Our extensive evaluation includes dataset such as QM7b, QM8, QM9, QMugs, MD17, and OE62, each having its own set of properties and constraints such as dataset size and molecular diversity. Across all kinds of tasks, we were able to consistently improve upon standard pooling mechanisms thanks to our attention-based alternative, for both SchNet and DimeNet++. Remarkably, attention performed better not only for frontier orbital energies, but a wide variety of quantum properties, including extensive and non-local properties like the total energy available in QMugs. Attention-based pooling was also preferable to standard pooling options for tasks operating in a low-data regime, in this case MD17 (between 1,500 and 2,000 molecules), contradicting the view that attention is only helpful on large datasets. For HOMO and LUMO, we have also considered the OE62 dataset and the recently proposed Orbital Weighted Average (OWA) pooling method for more accurate orbital energy prediction. Despite OWA requiring the pre-computation of orbital coefficients and using a second neural network to predict the weight of each atom for the pooling function, we find that attention-based pooling outperforms OWA in all evaluated instances.
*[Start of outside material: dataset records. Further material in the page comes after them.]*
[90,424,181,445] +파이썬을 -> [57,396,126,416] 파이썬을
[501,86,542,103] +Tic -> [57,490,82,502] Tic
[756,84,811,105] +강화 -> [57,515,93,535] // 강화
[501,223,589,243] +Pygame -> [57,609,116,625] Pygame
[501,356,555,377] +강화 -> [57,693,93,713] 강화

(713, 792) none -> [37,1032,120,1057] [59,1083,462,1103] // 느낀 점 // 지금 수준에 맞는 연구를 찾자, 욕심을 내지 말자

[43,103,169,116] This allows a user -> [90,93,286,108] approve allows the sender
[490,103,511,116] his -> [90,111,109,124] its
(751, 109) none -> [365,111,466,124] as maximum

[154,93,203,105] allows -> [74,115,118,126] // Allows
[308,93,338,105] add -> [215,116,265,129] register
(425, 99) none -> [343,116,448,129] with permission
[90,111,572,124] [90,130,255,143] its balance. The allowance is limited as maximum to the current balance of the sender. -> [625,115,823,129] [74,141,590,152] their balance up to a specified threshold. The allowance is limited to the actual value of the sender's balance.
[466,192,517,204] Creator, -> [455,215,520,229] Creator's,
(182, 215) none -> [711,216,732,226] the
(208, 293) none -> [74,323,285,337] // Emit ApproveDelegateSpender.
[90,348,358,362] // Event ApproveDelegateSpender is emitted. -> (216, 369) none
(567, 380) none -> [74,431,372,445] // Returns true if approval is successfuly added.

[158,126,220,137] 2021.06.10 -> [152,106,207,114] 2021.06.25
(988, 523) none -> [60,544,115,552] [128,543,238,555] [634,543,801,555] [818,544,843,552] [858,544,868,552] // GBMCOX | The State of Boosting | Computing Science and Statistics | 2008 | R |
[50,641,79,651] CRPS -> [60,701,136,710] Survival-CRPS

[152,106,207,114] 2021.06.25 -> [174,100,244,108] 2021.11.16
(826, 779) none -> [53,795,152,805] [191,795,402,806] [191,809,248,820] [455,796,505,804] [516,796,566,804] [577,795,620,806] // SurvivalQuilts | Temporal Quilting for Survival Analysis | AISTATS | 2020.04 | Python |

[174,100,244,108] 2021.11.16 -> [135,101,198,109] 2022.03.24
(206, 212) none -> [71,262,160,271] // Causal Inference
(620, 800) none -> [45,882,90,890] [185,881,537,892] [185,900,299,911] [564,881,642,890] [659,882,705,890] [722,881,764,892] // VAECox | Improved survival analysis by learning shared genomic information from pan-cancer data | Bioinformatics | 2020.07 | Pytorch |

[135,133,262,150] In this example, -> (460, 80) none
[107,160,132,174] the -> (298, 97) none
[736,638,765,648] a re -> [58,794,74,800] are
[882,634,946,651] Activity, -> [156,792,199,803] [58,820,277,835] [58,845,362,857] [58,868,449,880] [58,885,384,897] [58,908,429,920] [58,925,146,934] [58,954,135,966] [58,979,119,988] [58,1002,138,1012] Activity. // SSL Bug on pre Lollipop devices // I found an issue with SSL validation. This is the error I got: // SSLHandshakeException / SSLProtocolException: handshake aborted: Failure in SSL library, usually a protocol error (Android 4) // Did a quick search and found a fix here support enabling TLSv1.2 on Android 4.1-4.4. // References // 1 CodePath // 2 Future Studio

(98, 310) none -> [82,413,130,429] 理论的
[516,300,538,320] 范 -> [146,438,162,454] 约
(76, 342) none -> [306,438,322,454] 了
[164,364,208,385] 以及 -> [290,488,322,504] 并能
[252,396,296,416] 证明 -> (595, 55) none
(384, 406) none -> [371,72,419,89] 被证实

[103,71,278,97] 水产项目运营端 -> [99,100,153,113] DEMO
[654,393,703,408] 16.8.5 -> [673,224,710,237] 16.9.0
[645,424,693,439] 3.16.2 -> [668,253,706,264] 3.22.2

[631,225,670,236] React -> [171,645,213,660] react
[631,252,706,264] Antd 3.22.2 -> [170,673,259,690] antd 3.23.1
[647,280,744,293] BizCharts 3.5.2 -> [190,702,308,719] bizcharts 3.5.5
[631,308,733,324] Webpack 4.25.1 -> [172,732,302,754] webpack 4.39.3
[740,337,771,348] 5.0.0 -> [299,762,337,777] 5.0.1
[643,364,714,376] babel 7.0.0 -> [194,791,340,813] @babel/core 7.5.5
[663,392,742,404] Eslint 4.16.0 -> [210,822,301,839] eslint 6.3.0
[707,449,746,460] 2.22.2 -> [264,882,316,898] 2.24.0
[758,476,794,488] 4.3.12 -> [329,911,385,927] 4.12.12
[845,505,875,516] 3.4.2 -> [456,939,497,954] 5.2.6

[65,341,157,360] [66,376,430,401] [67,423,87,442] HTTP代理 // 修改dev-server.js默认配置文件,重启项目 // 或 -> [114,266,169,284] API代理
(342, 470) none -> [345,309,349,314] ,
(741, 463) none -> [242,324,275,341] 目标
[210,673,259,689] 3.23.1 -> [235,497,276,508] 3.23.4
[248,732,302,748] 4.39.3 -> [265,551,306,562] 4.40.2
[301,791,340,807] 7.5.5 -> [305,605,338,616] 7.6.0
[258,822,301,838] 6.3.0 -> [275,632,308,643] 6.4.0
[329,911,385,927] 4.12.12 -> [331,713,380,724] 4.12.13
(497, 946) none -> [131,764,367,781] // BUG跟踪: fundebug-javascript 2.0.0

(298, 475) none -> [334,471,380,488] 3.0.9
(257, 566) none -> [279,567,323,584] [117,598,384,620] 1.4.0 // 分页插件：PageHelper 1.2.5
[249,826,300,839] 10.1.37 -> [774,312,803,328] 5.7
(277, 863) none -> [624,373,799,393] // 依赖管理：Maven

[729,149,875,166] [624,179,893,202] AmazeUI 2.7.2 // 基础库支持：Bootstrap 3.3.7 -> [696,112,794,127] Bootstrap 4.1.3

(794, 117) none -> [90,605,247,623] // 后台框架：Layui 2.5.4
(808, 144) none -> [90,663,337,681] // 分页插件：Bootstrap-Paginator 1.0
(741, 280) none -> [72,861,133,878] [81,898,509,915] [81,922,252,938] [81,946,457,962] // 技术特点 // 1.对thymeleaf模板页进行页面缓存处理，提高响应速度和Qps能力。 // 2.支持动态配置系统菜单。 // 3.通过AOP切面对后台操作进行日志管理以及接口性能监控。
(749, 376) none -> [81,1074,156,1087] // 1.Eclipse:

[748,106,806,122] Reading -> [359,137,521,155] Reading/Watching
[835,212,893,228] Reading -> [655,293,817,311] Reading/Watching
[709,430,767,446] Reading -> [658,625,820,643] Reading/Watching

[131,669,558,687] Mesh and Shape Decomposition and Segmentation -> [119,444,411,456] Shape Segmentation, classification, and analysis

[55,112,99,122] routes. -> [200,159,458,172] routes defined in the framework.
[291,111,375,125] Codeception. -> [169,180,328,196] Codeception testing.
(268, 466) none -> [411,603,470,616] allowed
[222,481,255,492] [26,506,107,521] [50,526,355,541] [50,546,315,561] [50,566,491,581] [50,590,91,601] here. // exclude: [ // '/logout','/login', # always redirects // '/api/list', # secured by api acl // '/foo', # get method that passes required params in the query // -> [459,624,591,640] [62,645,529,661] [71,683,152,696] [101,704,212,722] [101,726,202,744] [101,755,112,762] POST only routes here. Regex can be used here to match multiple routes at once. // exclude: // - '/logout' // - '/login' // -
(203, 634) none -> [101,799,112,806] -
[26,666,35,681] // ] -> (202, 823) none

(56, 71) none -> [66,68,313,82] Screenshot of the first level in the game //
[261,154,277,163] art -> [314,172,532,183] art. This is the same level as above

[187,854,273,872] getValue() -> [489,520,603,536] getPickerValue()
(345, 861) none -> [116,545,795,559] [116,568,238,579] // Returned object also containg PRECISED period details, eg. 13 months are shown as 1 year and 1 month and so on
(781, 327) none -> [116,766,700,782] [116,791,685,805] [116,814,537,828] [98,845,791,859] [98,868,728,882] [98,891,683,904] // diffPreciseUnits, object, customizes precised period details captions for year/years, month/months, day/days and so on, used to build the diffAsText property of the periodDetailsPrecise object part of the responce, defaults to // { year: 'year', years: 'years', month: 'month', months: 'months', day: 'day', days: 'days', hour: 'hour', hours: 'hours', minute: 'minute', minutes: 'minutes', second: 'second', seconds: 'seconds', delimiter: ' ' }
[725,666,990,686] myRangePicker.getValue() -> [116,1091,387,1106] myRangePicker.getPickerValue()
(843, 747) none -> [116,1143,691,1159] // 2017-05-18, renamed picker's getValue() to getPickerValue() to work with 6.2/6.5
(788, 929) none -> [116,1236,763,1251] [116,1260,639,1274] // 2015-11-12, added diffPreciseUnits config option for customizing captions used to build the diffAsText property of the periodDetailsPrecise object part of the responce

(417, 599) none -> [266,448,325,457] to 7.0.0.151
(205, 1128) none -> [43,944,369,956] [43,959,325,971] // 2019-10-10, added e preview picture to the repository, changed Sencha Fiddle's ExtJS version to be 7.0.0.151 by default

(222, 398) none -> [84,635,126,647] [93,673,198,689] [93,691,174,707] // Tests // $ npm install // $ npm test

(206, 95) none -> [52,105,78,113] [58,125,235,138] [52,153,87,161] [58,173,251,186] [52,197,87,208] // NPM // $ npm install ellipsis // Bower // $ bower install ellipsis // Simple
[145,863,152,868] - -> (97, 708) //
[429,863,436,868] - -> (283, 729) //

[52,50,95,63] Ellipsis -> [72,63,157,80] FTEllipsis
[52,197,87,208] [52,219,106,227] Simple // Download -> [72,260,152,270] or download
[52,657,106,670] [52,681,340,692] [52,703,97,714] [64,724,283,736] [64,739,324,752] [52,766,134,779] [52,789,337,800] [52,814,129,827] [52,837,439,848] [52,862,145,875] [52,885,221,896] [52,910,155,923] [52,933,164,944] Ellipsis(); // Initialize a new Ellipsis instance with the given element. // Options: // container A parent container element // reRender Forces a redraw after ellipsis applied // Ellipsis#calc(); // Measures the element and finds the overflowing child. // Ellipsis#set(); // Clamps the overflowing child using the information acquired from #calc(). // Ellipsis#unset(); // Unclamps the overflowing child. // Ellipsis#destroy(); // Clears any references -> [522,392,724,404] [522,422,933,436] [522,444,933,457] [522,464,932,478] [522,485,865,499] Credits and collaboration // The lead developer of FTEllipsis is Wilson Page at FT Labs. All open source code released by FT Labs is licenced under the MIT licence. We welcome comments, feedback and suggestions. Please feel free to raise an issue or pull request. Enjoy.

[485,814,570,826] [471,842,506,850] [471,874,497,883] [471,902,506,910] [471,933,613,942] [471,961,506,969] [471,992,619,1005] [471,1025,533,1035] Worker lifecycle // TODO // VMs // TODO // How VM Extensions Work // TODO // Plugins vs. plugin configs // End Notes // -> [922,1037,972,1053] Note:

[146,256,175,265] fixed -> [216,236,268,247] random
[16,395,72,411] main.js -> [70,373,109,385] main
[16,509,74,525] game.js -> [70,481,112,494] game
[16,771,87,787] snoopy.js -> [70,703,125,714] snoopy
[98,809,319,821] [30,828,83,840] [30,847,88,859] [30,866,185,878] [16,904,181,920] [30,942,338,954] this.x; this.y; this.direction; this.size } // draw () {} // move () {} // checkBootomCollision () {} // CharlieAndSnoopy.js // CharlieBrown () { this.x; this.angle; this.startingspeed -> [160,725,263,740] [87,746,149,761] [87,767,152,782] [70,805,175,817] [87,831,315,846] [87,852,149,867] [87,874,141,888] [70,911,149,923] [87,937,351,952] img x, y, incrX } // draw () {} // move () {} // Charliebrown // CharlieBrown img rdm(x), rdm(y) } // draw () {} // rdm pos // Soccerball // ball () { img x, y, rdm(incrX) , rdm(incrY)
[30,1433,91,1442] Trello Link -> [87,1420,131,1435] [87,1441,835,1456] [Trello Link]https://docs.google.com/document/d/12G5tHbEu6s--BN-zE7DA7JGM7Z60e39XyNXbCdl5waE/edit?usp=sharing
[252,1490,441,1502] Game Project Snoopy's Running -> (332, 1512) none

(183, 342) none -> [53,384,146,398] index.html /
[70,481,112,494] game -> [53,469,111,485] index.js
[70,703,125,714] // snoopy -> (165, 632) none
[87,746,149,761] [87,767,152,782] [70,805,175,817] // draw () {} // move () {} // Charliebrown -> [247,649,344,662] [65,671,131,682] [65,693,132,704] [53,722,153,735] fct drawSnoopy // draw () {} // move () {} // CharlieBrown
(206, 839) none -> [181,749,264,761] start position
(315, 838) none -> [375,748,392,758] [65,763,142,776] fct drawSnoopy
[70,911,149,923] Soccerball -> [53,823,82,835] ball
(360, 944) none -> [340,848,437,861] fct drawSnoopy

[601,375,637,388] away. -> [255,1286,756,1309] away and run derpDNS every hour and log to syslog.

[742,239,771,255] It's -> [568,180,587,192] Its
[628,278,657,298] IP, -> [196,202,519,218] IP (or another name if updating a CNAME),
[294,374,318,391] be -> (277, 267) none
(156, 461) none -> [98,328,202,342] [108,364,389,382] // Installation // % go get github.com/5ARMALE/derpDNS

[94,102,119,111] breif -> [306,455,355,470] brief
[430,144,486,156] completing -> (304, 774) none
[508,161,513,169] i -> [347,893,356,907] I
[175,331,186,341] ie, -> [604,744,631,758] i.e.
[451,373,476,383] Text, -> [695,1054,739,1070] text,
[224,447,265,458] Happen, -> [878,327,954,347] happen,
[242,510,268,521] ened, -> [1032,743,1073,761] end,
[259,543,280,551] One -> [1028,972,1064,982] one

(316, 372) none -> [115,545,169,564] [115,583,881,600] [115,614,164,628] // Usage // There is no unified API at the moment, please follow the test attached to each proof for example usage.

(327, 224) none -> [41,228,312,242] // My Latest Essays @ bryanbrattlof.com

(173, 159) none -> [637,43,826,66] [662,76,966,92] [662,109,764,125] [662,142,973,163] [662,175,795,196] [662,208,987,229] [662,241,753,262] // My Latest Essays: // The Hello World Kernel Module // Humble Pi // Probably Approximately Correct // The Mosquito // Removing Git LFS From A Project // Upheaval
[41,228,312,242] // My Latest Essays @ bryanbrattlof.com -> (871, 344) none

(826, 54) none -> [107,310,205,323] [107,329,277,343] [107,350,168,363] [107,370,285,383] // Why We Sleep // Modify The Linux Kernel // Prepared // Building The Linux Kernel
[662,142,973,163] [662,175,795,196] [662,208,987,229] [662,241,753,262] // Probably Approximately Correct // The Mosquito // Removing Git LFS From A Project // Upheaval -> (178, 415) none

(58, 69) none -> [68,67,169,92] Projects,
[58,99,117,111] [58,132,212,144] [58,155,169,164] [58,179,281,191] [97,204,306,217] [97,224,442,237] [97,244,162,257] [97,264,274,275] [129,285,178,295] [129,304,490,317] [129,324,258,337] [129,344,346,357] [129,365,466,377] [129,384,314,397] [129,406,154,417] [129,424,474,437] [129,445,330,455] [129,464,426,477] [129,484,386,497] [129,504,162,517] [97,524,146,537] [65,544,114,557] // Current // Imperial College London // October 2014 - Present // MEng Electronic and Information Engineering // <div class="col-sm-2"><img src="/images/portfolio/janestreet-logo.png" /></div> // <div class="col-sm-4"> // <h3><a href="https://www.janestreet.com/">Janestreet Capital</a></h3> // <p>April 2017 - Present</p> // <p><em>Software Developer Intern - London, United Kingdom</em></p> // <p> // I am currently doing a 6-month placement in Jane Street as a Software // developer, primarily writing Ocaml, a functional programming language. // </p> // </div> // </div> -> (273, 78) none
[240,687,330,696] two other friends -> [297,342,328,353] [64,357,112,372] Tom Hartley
Due to the overall success of attention-based pooling on a wide selection of quantum tasks, we believe that it is a general technique that can be adopted by researchers for upcoming architectures. Although classical attention scales quadratically with the number of atoms (both time and space), the pooling function presented here relies largely on self-attention, which benefits from recent innovations that deliver fast and exact attention. More specifically, implementations where the memory utilisation scales with the square root of the number of atoms (so-called “memory efficient attention”), or linearly in time and space (Flash Attention) are available and we have demonstrated their advantages in the paper.